_Exercise aim_. Only the lines below from the one containing "text: พื้นที่ทำการเกษตร ->" through the one containing "text-decoration: underline ->" belong in the answer, repeated exactly and without pictures.

_Raw data_.
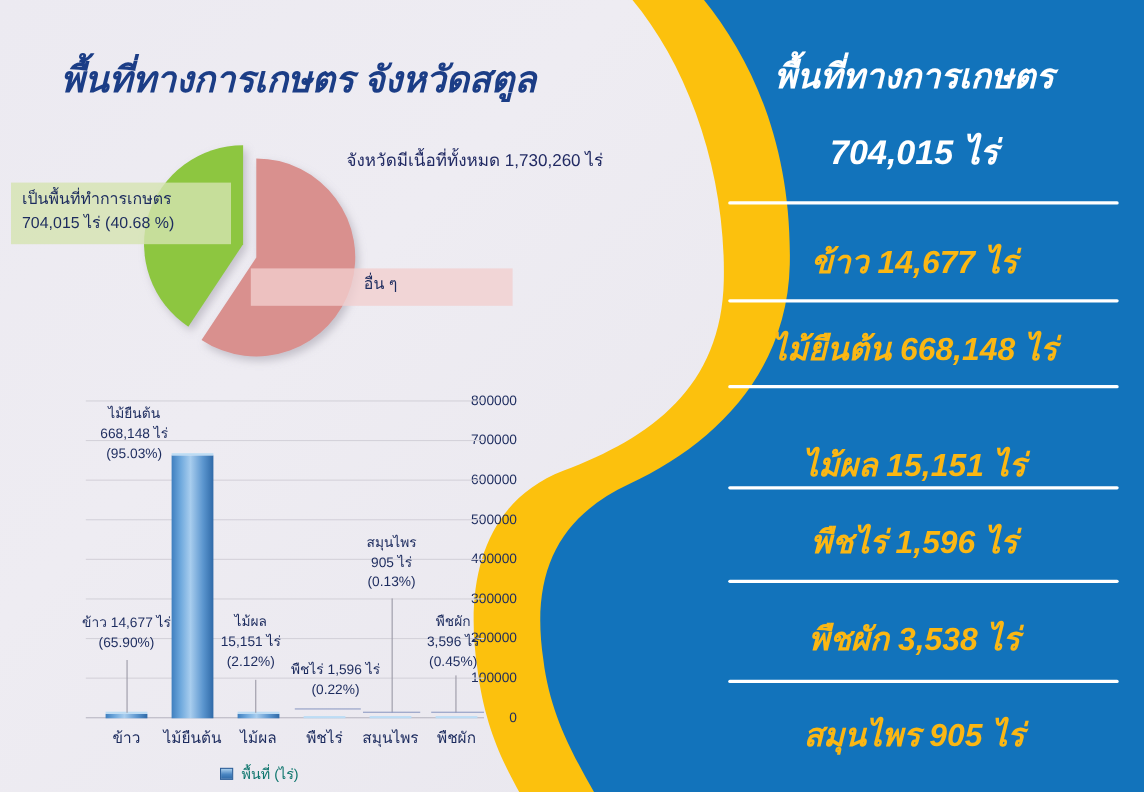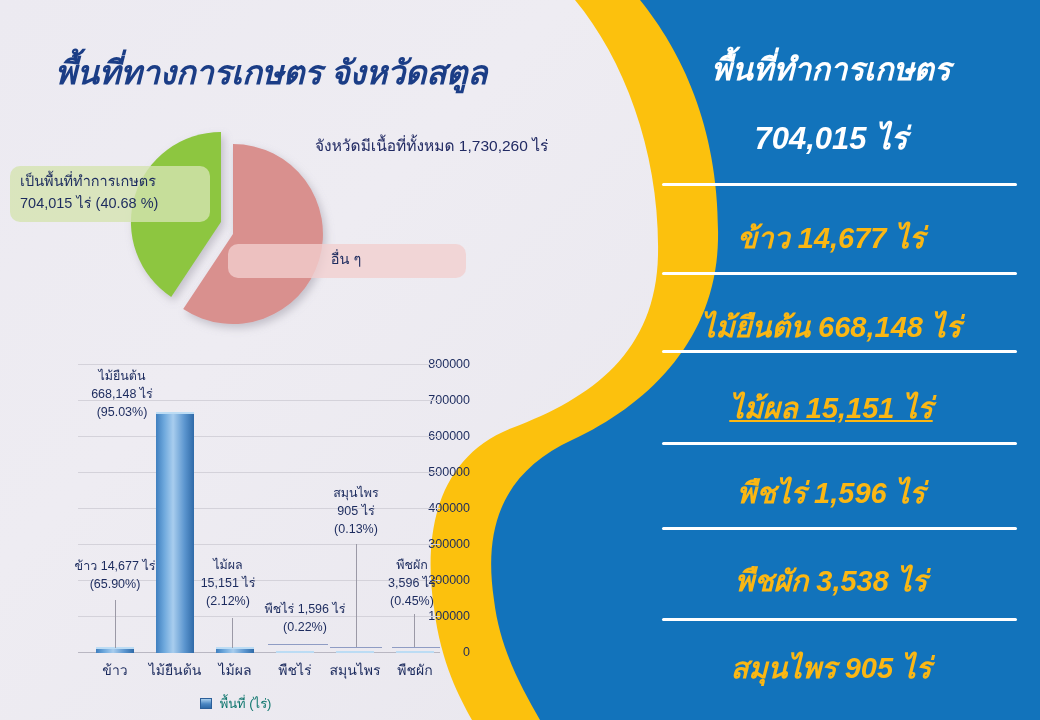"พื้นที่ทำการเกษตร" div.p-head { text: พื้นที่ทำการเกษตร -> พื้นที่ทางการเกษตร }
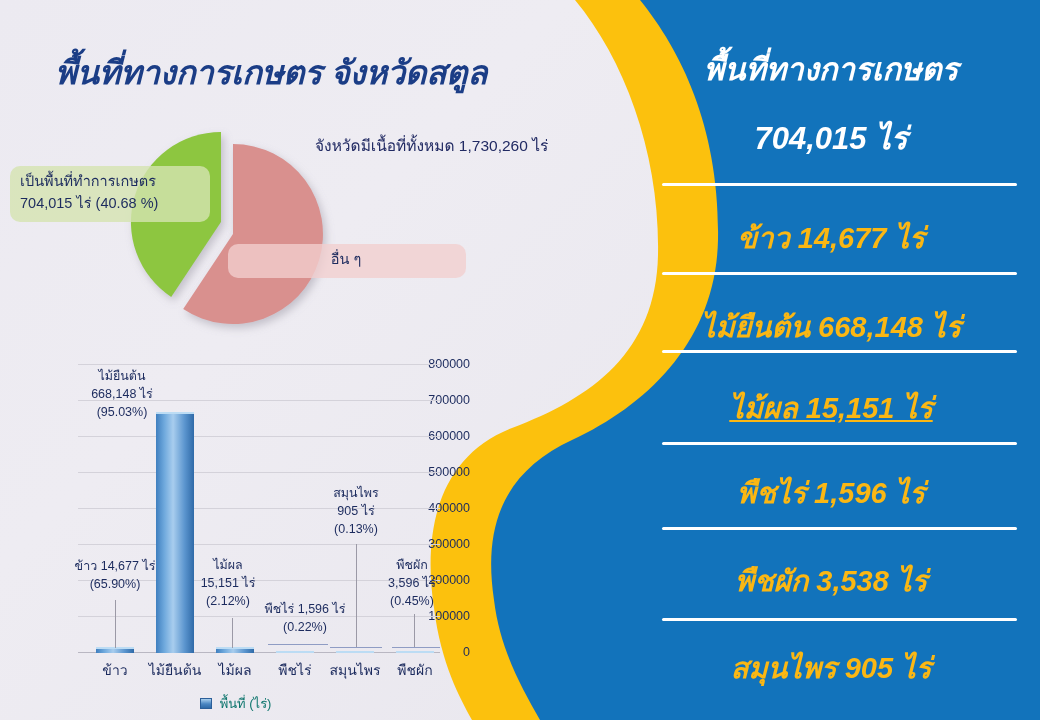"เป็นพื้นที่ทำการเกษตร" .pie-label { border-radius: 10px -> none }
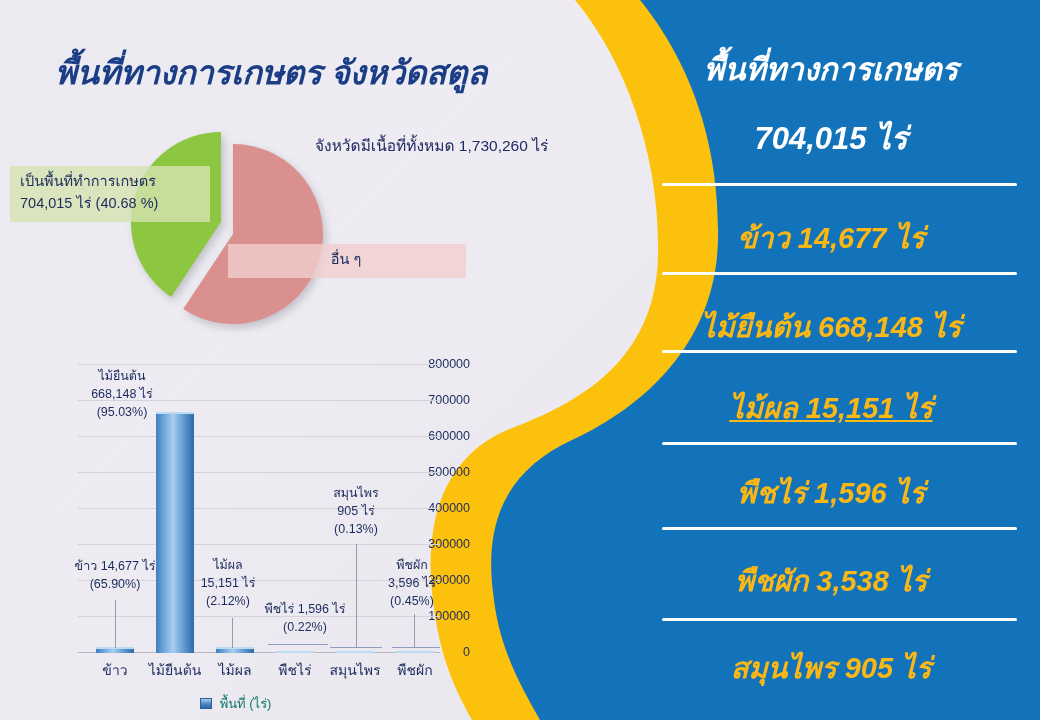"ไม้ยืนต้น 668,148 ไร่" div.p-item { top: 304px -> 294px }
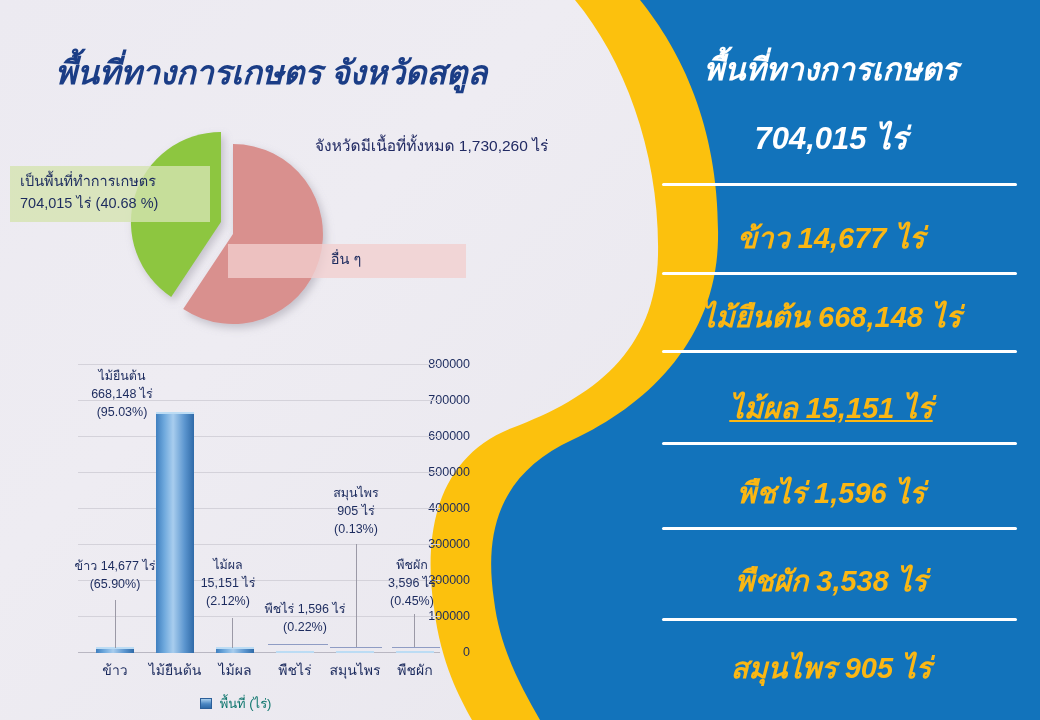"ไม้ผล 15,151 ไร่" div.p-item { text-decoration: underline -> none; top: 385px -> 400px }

--

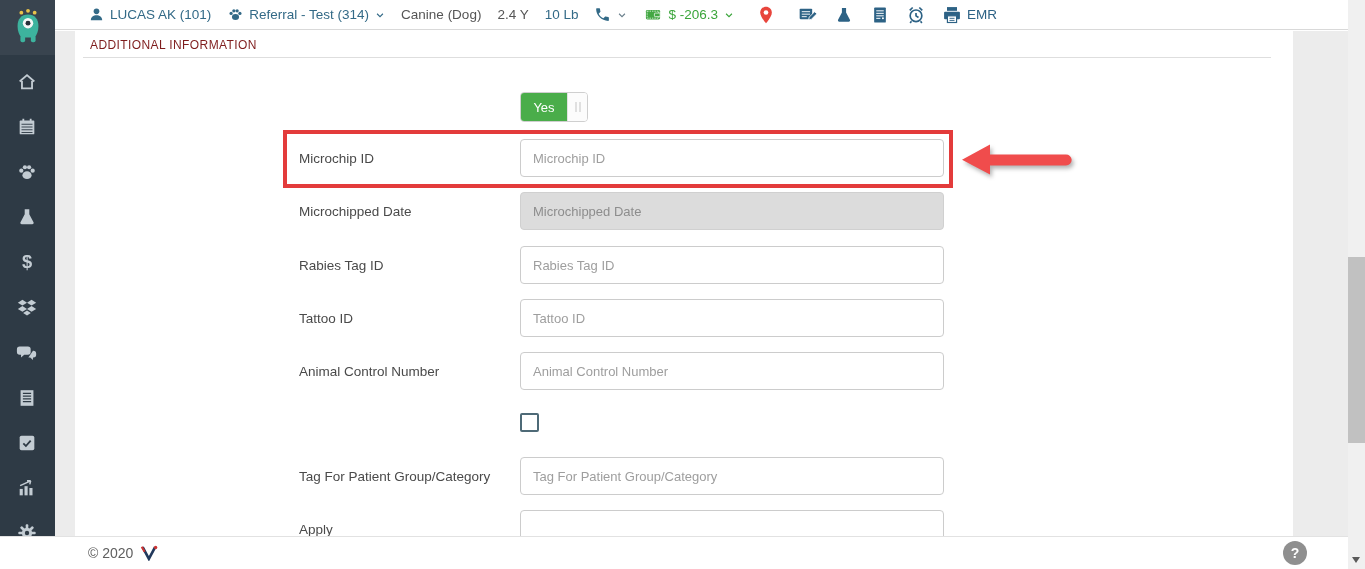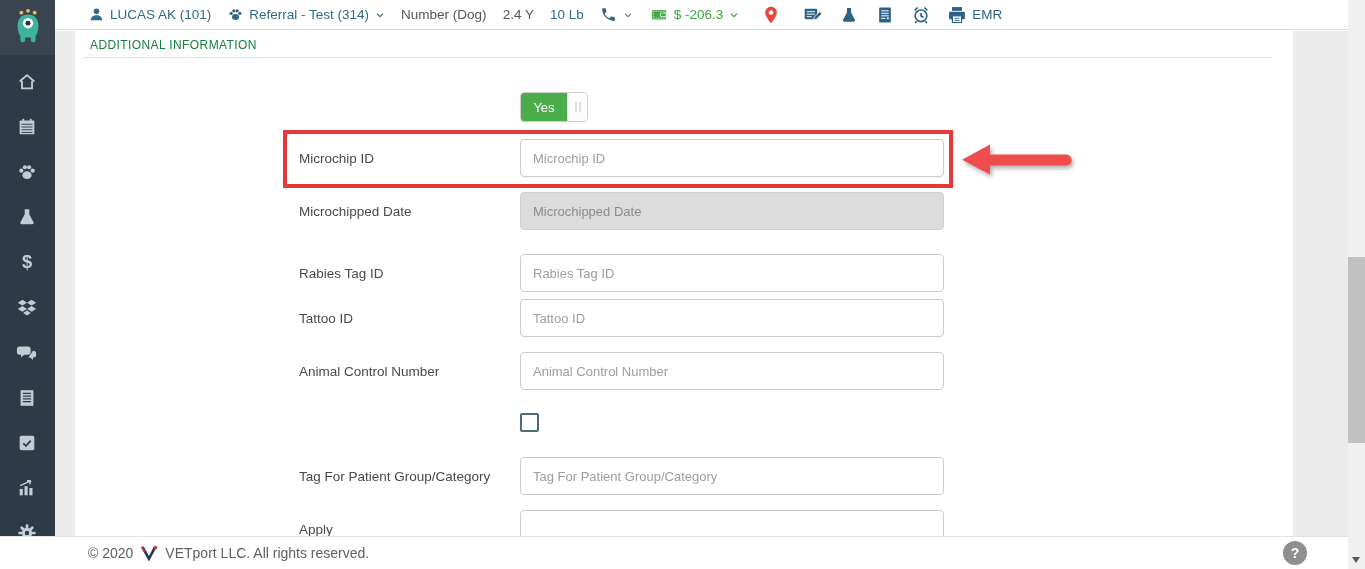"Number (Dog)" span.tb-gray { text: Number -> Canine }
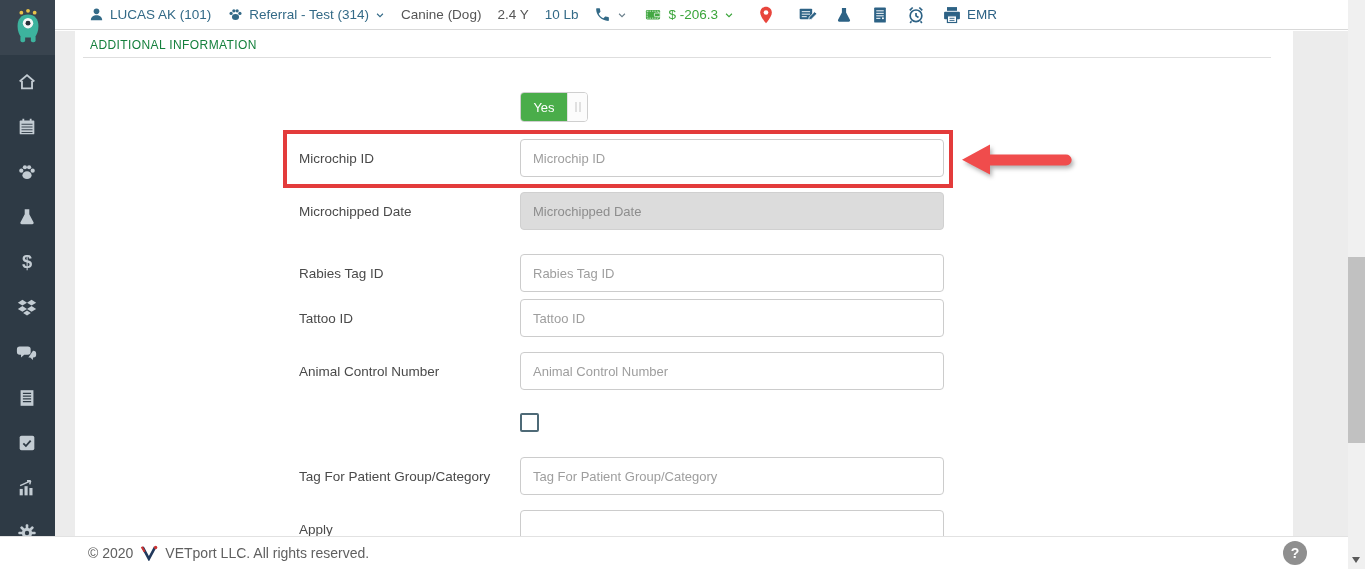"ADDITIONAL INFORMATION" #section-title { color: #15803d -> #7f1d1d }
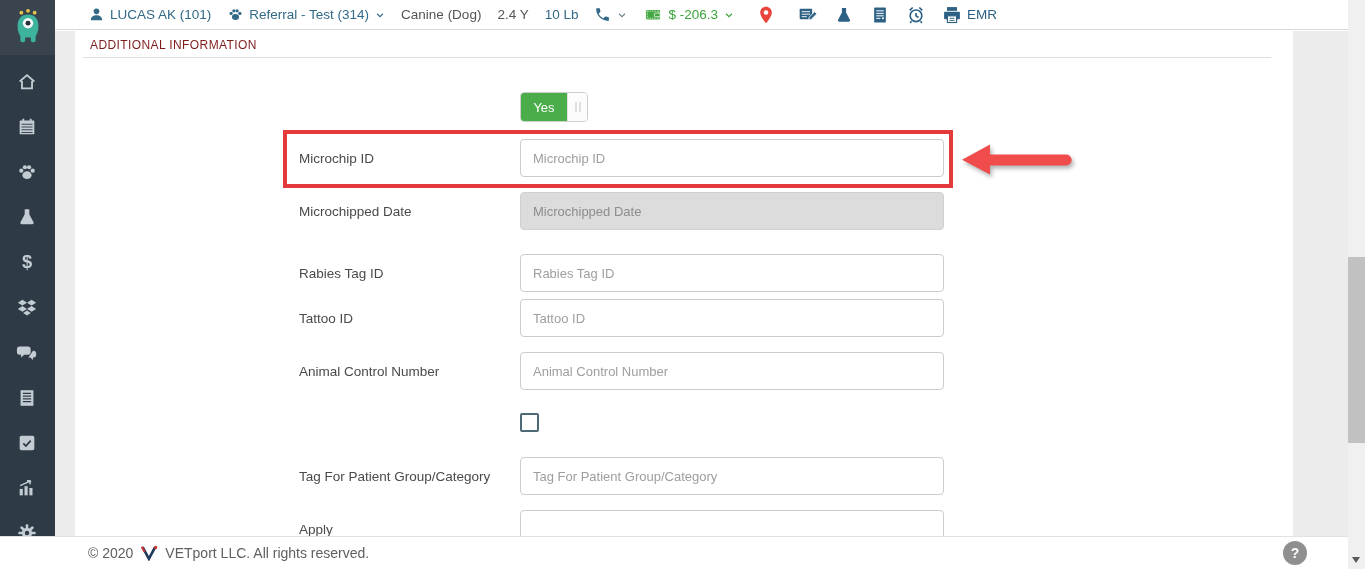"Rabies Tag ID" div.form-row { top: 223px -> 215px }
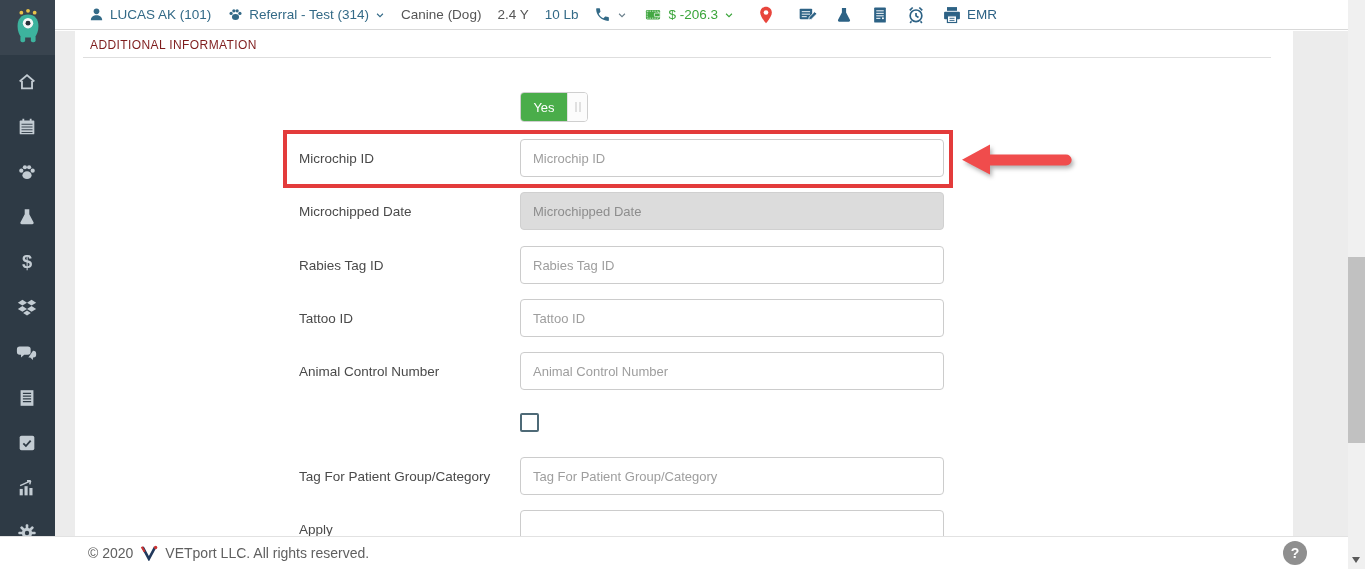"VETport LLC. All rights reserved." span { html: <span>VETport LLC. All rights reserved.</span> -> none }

_Written response_.
"พื้นที่ทำการเกษตร" div.p-head { text: พื้นที่ทำการเกษตร -> พื้นที่ทางการเกษตร }
"เป็นพื้นที่ทำการเกษตร" .pie-label { border-radius: 10px -> none }
"ไม้ยืนต้น 668,148 ไร่" div.p-item { top: 304px -> 294px }
"ไม้ผล 15,151 ไร่" div.p-item { text-decoration: underline -> none; top: 385px -> 400px }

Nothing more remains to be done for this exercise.